Tuesday, May 10, 2005

Colin Higgins - Harold and Maude - 1971 - 110p



While a film student at UCLA, writer/director Colin Higgins made a short subject for his master's thesis. That short was later expanded into the 1970 feature film Harold and Maude, which also represented Higgins' debut as a producer. Combining Higgins' two favorite movie elements, slapstick comedy and sudden death, Harold and Maude was a box-office failure but an almost instantaneous cult success. Five years later, Higgins scored his first tangible movie hit, Silver Streak (1975), which characteristically used a suspense-film plotline upon which to mount several first-rate comic sequences. The same formula was applied to Higgins' next moneymaker, Foul Play (1978). Shortly after serving as producer and screenwriter for Out on a Limb, Colin Higgins died of AIDS at the age of 47.
Harold and Maude
While Harold is part of a society where he can have no importance and no meaning, Maude has survived against totalitarianism.

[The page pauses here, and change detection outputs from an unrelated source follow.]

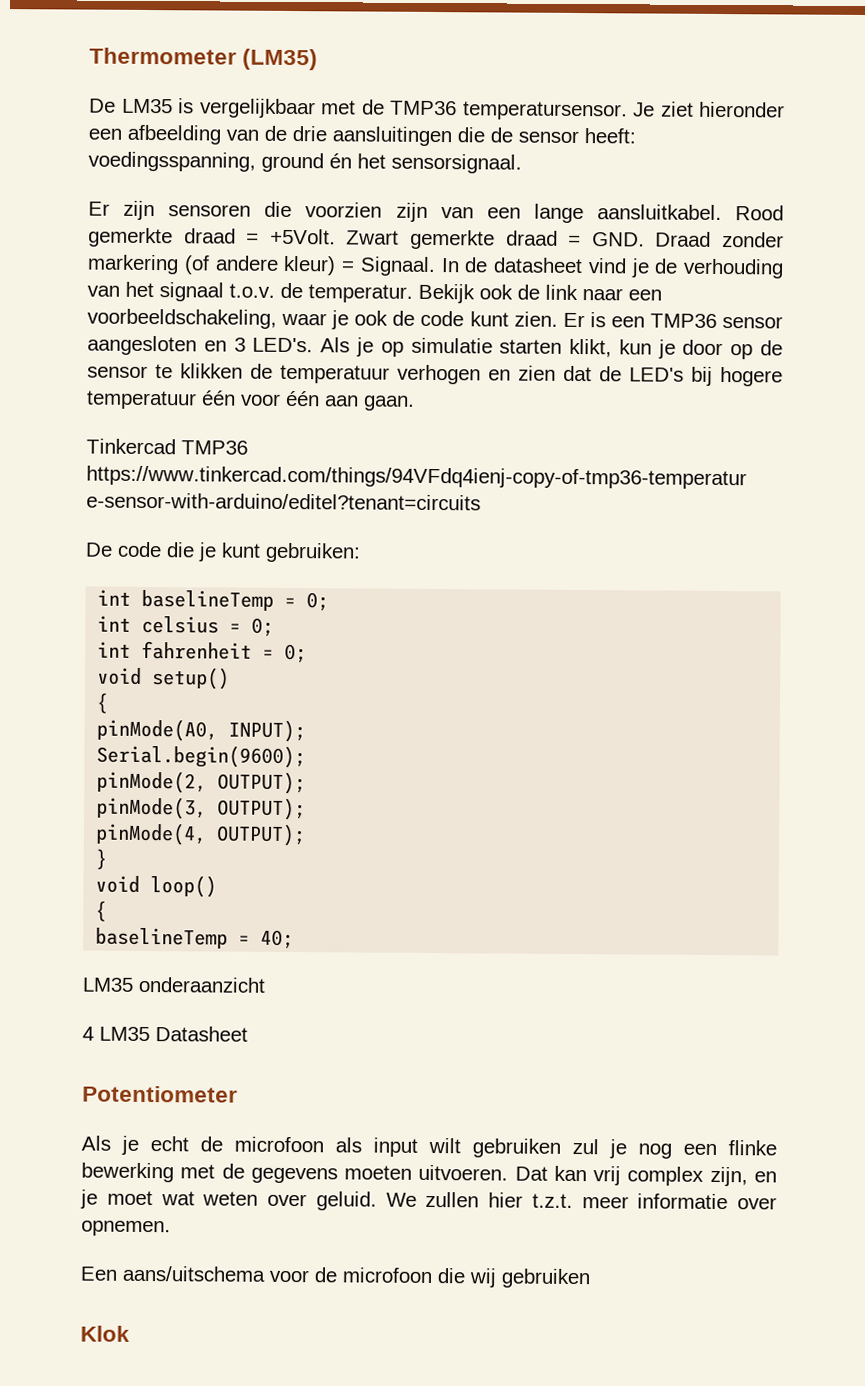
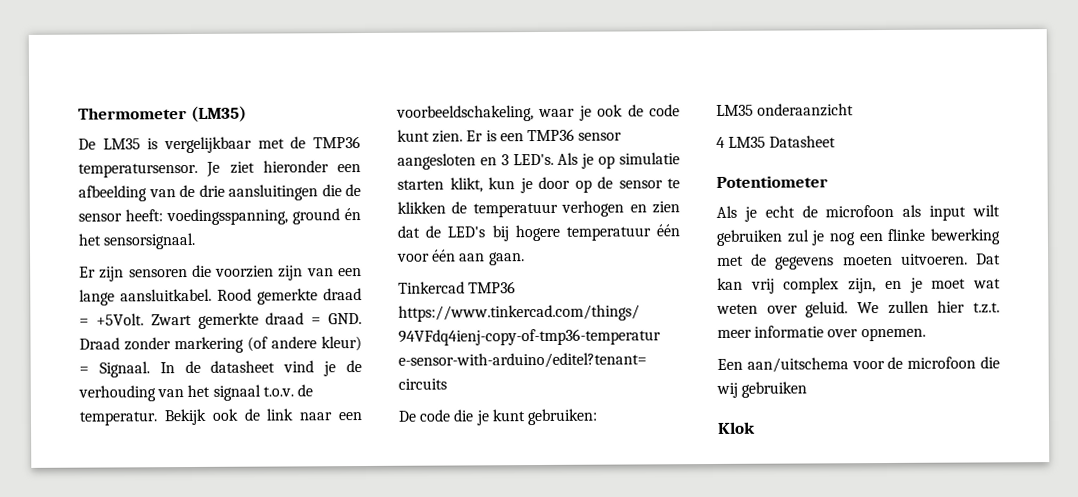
- int baselineTemp = 0;
- int celsius = 0;
- int fahrenheit = 0;
- void setup()
- {
- pinMode(A0, INPUT);
- Serial.begin(9600);
- pinMode(2, OUTPUT);
- pinMode(3, OUTPUT);
- pinMode(4, OUTPUT);
- }
- void loop()
- {
- baselineTemp = 40;
- Een aans/uitschema voor de microfoon die wij gebruiken
+ Een aan/uitschema voor de microfoon die wij gebruiken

Against the backdrop of the Vietnam War, Harold can only feel significant by dying. Maude, on the other hand, is a fictionalizer and a dreamer. She imagines beauty where there is none, believes in the innate goodness of people (but not the State), and practices what she calls her own individual revolution. Her backstory is only hinted in the film. She tells Harold at one point about Alfred Dreyfus seeing fantastic birds on Devil's Island and finding out later that they were only seagulls. She says that to her they would always be fantastic birds.